# GeoEnrichment

GeoEnrichment provides the ability to 
* get facts about a location or area. 
* information about the people, places, and businesses 
 * in a specific area or 
 * within a certain distance or drive time from a location.
* large collection of data sets including population, income, housing, consumer behavior, and the natural environment.
* Site analysis is a popular application

### Login

In [1]:
from arcgis.gis import GIS
from arcgis.geoenrichment import *

gis = GIS(profile='agol_profile', verify_cert=False)

## GeoEnrichment coverage

In [2]:
countries = get_countries()
print("Number of countries for which GeoEnrichment data is available: " + str(len(countries)))

#print a few countries for a sample
countries[0:10]

Number of countries for which GeoEnrichment data is available: 137


[<Country name:Albania>,
 <Country name:Algeria>,
 <Country name:Andorra>,
 <Country name:Angola>,
 <Country name:Argentina>,
 <Country name:Armenia>,
 <Country name:Aruba>,
 <Country name:Australia>,
 <Country name:Austria>,
 <Country name:Azerbaijan>]

### Filtering countries by properties

In [3]:
[c.properties.name for c in countries if c.properties.continent == 'Oceania']

['Australia', 'French Polynesia', 'New Caledonia', 'New Zealand']
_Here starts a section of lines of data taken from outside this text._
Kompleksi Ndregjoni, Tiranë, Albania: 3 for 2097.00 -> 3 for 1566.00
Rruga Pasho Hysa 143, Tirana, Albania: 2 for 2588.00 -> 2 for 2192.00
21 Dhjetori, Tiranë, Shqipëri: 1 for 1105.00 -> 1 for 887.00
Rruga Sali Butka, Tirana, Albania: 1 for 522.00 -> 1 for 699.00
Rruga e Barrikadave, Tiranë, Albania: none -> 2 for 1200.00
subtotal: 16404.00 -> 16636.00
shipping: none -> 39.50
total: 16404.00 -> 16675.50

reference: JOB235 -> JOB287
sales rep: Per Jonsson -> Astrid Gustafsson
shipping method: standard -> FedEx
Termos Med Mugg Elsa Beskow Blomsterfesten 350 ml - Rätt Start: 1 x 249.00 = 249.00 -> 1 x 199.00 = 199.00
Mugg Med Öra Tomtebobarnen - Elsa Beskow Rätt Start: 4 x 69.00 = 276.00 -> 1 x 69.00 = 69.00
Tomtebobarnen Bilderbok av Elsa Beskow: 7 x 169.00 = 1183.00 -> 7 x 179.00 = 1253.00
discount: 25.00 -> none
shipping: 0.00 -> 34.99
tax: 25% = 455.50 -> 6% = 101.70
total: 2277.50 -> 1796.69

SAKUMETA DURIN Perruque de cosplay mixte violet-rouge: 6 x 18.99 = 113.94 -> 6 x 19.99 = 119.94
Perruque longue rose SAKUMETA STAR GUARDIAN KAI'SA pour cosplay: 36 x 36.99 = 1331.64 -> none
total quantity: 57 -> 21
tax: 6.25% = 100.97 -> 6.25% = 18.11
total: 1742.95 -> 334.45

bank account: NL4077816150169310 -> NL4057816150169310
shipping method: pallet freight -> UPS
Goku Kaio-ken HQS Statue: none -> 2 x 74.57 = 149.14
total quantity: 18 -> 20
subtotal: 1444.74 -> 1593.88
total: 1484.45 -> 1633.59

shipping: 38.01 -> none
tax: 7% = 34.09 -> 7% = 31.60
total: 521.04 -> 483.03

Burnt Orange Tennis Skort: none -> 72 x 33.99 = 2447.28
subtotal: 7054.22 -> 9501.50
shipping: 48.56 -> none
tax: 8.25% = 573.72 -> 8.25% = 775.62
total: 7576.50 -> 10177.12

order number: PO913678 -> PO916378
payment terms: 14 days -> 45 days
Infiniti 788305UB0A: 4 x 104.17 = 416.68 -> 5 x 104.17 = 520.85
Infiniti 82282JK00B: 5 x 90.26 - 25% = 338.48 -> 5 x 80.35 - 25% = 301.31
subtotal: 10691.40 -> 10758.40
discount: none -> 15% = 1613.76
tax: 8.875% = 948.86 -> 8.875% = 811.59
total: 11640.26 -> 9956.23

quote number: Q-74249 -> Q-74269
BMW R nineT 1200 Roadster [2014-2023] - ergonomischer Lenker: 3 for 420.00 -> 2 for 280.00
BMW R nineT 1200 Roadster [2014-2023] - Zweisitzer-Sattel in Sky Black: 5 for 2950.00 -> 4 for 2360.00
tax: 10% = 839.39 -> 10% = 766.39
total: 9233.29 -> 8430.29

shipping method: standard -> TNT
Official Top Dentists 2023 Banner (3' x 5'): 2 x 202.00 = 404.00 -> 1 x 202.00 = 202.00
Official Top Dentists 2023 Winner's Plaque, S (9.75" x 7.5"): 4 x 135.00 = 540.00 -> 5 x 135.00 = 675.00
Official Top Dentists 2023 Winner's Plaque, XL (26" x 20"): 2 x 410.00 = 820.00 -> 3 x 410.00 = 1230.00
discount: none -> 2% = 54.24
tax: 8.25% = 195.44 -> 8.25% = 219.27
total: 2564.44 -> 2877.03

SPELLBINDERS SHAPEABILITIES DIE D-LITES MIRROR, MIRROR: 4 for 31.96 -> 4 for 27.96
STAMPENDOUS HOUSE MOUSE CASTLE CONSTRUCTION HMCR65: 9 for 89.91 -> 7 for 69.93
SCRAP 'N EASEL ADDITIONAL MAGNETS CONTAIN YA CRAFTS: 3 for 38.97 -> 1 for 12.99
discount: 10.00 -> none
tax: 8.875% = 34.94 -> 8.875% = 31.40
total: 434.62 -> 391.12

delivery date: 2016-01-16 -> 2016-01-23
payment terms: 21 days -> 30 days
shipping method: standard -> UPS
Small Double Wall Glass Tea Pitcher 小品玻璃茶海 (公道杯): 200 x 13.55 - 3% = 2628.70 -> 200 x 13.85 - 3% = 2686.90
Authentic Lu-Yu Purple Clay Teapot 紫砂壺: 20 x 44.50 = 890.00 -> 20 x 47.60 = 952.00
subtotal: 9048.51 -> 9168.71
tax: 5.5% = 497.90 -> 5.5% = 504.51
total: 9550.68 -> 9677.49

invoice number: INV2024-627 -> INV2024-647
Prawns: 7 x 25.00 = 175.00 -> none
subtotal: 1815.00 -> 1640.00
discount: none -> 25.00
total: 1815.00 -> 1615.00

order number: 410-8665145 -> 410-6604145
## Discovering information for a country
* Data collections, 
* Sub-geographies and 
* Available reports for a country

In [4]:
aus = Country.get('Australia')

Commonly used properties for the country are accessible using `Country.properties`.

In [5]:
aus.properties.name

'Australia'

### Data collections and analysis variables

In [6]:
df = aus.data_collections

# print a few rows of the DataFrame
df.head()

Unnamed: 0_level_0,analysisVariable,alias,fieldCategory,vintage
dataCollectionID,Unnamed: 1_level_1,Unnamed: 2_level_1,Unnamed: 3_level_1,Unnamed: 4_level_1
15YearIncrements,15YearIncrements.PAGE01_CY,2018 Total Population Age 0-14,2018 Population Totals (MBR),2018
15YearIncrements,15YearIncrements.PAGE02_CY,2018 Total Population Age 15-29,2018 Population Totals (MBR),2018
15YearIncrements,15YearIncrements.PAGE03_CY,2018 Total Population Age 30-44,2018 Population Totals (MBR),2018
15YearIncrements,15YearIncrements.PAGE04_CY,2018 Total Population Age 45-59,2018 Population Totals (MBR),2018
15YearIncrements,15YearIncrements.PAGE05_CY,2018 Total Population Age 60+,2018 Population Totals (MBR),2018


In [7]:
# call the shape property to get the total number of rows and columns
df.shape

(1966, 4)

Query the `EducationalAttainment` data collection and get all the unique `analysisVariable`s under that collection

In [9]:
df.loc['EducationalAttainment']['analysisVariable'].unique()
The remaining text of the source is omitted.